Appendix: Rant about scaffolds and PasteScriptΒΆ

The main reason the ‘akhet’ scaffold is gone is that maintaining it turned out to be a significant burden. Testing a scaffold requires several manual steps – change a line of code, generate an app, install it, test a URL, test some other URLs, change the application, backport the change to the scaffold, generate another app, install and test it, -OR- make changes directly to the scaffold and generate an app to see whether it works. If it requires custom application code to trigger the bug, you have to re-apply the code every time you crete the app. Beyond that, Pyramid evolves over time, so the scaffolds have to be updated even if they were working OK. And the scaffold API is primitive and limited; e.g., you can’t inherit from a scaffold and specify just the changes between yours and the parent.

The final barrier was Python 3. Other packages descended from Paste have been ported to 3 (PasteDeploy, WebOb), but Paste and PasteScript haven’t been.
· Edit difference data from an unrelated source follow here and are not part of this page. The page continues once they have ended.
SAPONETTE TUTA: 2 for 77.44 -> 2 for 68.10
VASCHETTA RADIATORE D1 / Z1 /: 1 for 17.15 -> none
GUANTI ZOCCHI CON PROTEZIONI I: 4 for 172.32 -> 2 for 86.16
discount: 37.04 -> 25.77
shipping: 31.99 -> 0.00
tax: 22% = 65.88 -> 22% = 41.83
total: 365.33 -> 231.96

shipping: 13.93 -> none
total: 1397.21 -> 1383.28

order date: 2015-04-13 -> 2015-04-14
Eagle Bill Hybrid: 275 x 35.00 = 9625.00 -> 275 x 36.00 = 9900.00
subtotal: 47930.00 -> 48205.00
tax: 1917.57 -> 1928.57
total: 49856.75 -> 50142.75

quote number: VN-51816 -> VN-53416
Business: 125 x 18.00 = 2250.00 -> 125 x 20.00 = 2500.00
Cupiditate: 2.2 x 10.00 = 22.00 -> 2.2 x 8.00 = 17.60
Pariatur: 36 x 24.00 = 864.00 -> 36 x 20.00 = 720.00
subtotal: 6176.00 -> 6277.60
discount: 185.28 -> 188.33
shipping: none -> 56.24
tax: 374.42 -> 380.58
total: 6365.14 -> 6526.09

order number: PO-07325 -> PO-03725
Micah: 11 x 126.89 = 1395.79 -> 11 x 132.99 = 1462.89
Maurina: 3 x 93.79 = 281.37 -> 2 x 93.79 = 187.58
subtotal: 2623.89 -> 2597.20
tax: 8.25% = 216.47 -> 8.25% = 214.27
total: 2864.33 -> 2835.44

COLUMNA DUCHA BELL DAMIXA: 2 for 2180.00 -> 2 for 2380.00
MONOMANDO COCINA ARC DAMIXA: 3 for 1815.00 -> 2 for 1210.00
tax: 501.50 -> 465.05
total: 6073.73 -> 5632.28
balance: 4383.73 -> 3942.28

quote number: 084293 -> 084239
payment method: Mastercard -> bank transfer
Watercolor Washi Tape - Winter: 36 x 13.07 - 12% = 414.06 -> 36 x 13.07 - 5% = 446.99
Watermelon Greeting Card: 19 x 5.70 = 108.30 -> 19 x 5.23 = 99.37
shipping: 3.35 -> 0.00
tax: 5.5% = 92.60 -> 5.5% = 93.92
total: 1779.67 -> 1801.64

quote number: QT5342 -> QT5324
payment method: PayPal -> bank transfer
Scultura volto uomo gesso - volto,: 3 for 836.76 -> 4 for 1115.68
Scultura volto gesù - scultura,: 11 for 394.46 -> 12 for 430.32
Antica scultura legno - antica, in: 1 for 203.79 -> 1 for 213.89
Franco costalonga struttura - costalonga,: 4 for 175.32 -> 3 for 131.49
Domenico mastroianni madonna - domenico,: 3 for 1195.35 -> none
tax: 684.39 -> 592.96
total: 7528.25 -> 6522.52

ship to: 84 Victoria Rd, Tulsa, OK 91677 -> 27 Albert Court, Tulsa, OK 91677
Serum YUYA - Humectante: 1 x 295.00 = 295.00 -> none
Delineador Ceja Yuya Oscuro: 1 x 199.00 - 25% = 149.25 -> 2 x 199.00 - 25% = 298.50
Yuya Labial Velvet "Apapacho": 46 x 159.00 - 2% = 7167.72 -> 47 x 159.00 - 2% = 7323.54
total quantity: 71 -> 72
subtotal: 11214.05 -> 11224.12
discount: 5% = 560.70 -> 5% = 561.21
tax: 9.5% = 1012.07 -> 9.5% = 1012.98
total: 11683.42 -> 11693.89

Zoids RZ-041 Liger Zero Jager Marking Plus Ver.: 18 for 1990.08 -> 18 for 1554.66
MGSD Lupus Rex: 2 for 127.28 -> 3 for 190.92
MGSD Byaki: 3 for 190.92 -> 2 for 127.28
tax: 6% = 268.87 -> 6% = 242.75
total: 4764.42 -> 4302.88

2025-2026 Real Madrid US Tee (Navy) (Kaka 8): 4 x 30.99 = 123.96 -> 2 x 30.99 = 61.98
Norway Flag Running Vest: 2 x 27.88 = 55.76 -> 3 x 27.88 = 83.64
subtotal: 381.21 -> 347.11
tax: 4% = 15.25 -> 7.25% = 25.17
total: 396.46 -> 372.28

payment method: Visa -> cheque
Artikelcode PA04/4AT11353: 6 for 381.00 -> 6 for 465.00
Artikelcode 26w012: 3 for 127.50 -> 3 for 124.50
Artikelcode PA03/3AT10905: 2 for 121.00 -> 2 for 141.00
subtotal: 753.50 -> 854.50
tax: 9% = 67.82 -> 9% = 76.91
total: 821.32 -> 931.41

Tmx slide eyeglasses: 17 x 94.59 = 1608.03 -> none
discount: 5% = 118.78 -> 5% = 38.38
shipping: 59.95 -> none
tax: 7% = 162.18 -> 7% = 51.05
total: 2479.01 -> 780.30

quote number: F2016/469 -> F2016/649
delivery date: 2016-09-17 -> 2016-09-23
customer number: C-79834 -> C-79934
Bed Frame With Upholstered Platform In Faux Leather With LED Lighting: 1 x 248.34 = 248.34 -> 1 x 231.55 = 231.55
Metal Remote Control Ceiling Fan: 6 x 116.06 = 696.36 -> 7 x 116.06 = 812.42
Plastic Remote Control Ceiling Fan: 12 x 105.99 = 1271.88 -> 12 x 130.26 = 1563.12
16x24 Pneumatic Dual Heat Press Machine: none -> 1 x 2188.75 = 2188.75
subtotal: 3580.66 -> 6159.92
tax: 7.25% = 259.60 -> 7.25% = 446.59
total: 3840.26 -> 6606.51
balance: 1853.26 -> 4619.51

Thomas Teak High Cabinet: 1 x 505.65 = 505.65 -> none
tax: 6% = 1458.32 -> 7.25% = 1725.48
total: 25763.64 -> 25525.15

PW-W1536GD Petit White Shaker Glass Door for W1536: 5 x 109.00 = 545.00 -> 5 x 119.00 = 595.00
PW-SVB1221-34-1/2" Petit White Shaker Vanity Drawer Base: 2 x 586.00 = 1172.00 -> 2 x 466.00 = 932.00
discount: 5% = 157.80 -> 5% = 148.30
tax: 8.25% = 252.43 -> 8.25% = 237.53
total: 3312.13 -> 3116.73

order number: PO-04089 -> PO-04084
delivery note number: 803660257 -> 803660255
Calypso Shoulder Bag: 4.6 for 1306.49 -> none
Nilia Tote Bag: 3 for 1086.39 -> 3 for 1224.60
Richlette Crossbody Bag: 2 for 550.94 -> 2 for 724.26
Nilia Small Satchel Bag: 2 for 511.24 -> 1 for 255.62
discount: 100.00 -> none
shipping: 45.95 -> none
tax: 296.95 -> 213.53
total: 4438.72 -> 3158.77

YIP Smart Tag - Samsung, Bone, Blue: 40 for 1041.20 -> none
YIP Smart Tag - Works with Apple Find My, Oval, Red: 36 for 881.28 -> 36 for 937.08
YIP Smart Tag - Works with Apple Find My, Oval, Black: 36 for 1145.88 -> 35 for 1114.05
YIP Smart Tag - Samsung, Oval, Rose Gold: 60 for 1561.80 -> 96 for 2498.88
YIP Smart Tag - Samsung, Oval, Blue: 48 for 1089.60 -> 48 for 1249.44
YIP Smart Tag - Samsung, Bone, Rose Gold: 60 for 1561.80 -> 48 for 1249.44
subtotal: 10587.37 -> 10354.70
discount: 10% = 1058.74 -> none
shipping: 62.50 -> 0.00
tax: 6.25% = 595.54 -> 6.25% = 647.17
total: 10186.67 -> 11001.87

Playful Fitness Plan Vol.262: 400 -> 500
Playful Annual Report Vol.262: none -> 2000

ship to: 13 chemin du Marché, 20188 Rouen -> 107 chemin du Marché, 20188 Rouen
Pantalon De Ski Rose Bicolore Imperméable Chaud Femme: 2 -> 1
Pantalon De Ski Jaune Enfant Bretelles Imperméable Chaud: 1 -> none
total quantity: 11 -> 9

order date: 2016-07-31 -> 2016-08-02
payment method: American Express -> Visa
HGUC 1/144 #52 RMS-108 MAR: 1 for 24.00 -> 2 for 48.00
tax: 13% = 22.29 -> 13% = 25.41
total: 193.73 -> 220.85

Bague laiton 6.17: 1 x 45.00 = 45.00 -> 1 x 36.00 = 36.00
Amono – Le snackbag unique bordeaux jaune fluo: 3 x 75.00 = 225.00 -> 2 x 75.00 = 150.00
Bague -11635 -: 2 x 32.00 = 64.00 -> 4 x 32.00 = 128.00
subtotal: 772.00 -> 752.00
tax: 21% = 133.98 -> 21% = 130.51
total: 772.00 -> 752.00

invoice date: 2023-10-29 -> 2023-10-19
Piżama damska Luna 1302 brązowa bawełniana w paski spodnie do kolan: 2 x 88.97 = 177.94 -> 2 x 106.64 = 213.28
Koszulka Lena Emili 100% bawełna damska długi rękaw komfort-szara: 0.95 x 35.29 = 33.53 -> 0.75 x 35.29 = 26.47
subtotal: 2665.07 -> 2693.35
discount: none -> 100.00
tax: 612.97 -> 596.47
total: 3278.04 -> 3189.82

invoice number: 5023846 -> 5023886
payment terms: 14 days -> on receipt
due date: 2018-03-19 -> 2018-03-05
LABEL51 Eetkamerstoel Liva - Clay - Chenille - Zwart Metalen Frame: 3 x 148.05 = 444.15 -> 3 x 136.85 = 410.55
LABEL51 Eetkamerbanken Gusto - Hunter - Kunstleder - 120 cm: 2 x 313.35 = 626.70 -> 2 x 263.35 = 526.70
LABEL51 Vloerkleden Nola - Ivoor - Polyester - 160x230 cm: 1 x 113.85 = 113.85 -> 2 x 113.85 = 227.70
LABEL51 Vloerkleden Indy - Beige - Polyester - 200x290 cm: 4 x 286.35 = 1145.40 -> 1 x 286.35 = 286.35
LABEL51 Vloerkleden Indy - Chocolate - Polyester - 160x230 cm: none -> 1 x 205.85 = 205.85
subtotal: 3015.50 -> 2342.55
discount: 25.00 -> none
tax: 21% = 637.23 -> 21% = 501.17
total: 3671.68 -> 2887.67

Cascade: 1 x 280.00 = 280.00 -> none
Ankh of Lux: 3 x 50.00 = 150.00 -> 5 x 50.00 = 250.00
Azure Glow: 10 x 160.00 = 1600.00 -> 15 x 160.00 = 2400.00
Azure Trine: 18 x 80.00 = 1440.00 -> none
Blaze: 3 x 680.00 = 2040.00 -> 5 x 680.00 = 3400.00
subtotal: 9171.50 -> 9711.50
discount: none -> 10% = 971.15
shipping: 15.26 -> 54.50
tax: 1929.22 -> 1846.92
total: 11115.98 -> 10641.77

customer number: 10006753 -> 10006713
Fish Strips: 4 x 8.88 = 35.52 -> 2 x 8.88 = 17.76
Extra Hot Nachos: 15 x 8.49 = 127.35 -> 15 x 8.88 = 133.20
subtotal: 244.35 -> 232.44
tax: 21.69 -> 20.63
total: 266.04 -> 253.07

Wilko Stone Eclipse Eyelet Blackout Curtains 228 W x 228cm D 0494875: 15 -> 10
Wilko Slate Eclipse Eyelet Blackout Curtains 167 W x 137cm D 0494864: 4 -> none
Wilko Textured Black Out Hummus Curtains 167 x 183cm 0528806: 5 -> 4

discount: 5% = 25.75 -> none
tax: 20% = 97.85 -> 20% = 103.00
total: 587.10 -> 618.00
There doesn’t seem to be much point because the scaffold API needs to be overhauled anyway, many of paster’s subcommands are obsolete, and some people question the whole concept of plugin subcommands: what exactly is its benefit over bin scripts?

Pyramid 1.3 drops the Paste and PasteScript dependencies, and adds bin scripts for the essential utilities Pyramid needs: ‘pcreate’, ‘pserve’, ‘pshell’, ‘proutes’, ‘ptweens’, and ‘pviews’. These were derived from the Paste code, and the scaffold API is unchanged.

Two other factors led to the demise of the scaffold. One, users wanted to mix and match Akhet features and non-Akhet features, and add databases to the scaffold (e.g., MongoDB). That would lead to more questions in the scaffold, or more scaffolds, and more testing burden (especially since I didn’t use those databases).

The other factor is, I began to doubt whether certain Akhet features are necessarily better than their non-Akhet conterparts. For instance, Akhet 1 and Pyramid have different ways of handling static files. Each way has its pluses and minuses. Akhet’s role is to make the Pylons way available, not to recommend it beyond what it deserves.

So faced with the burden of maintaining the scaffold and keeping it updated, I was about to retire Akhet completely, until I realized it could have a new life without the scaffold. And as I work on my own applications and come up with new pieces of advice or new convenience classes, I need a place to put them, and Akhet 2 is an ideal place. So viva the new, scaffold-free, Akeht 2.